* **EXERCISE MATERIALS**:
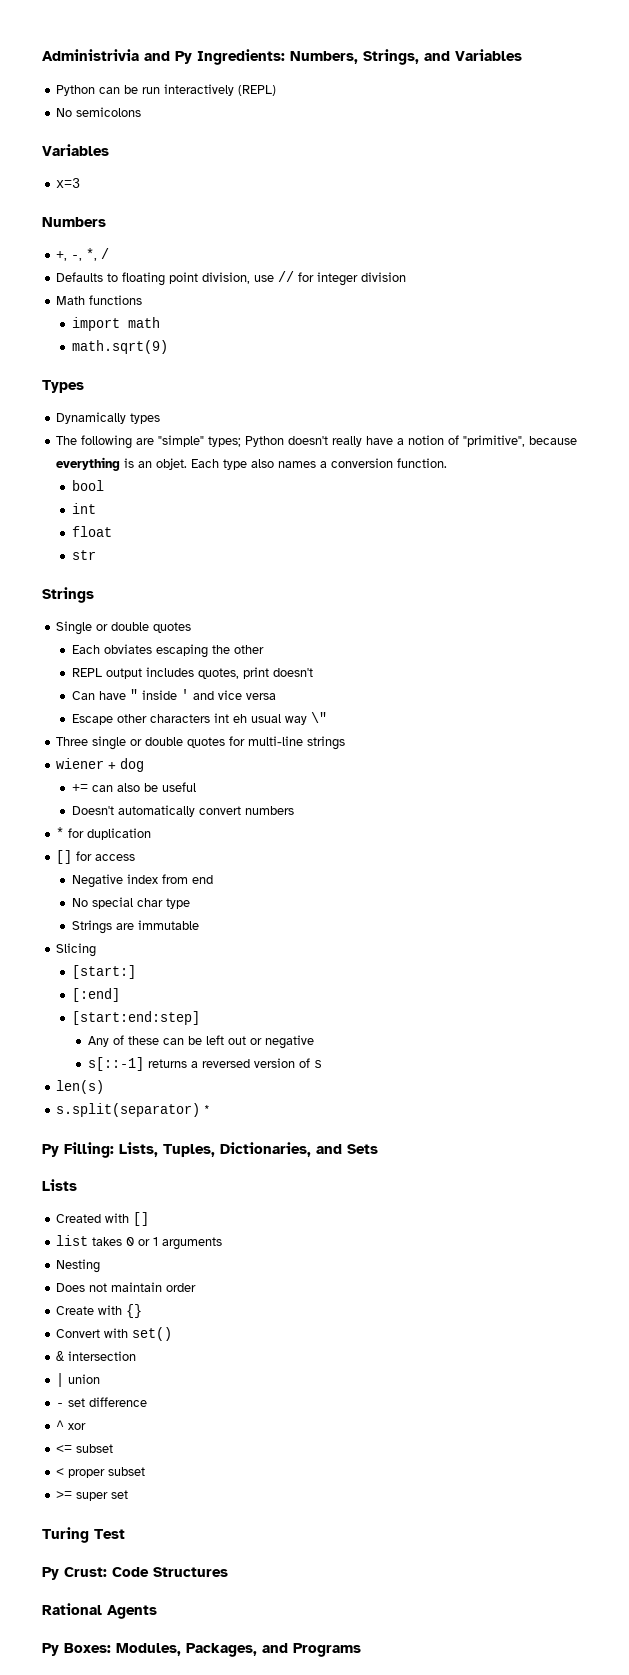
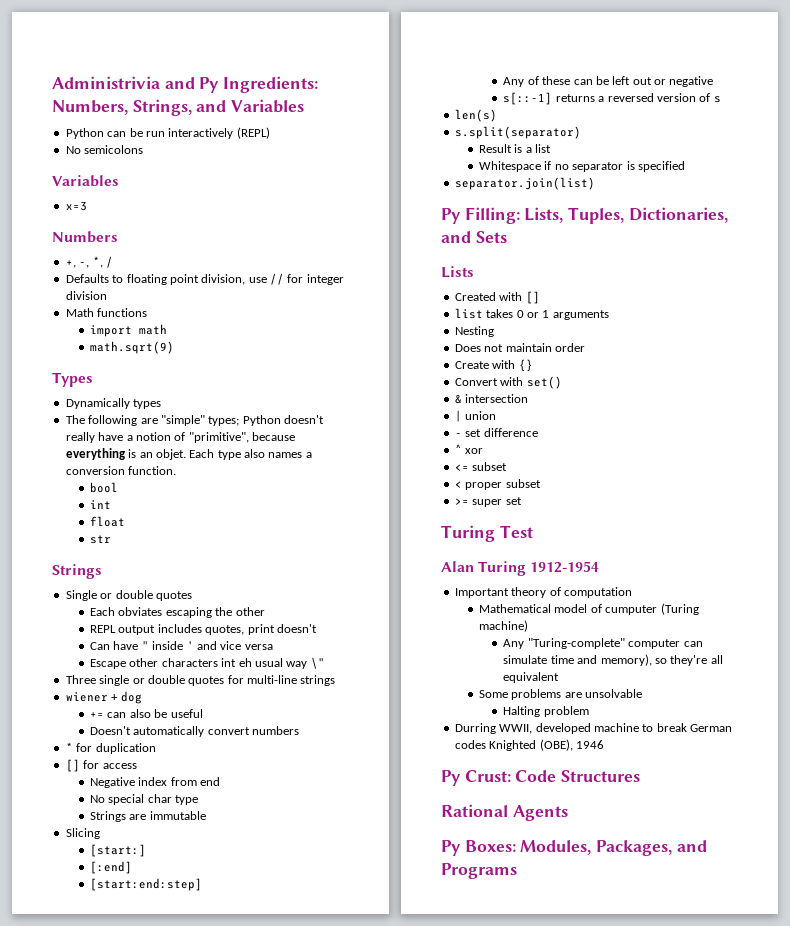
- s.split(separator) *
+ s.split(separator)
+ Result is a list
+ Whitespace if no separator is specified
+ separator.join(list)
+ Alan Turing 1912-1954
+ Important theory of computation
+ Mathematical model of cumputer (Turing machine)
+ Any "Turing-complete" computer can simulate time and memory), so they're all equivalent
+ Some problems are unsolvable
+ Halting problem
+ Durring WWII, developed machine to break German codes Knighted (OBE), 1946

* **EXERCISE REQUIREMENTS**: A verbatim copy of the records is expected, from their first line through the line with "cumputer (Turing machine)", inclusive, with the pictures removed.

* **REPLY TO THE EXERCISE**:
- s.split(separator) *
+ s.split(separator)
+ Result is a list
+ Whitespace if no separator is specified
+ separator.join(list)
+ Alan Turing 1912-1954
+ Important theory of computation
+ Mathematical model of cumputer (Turing machine)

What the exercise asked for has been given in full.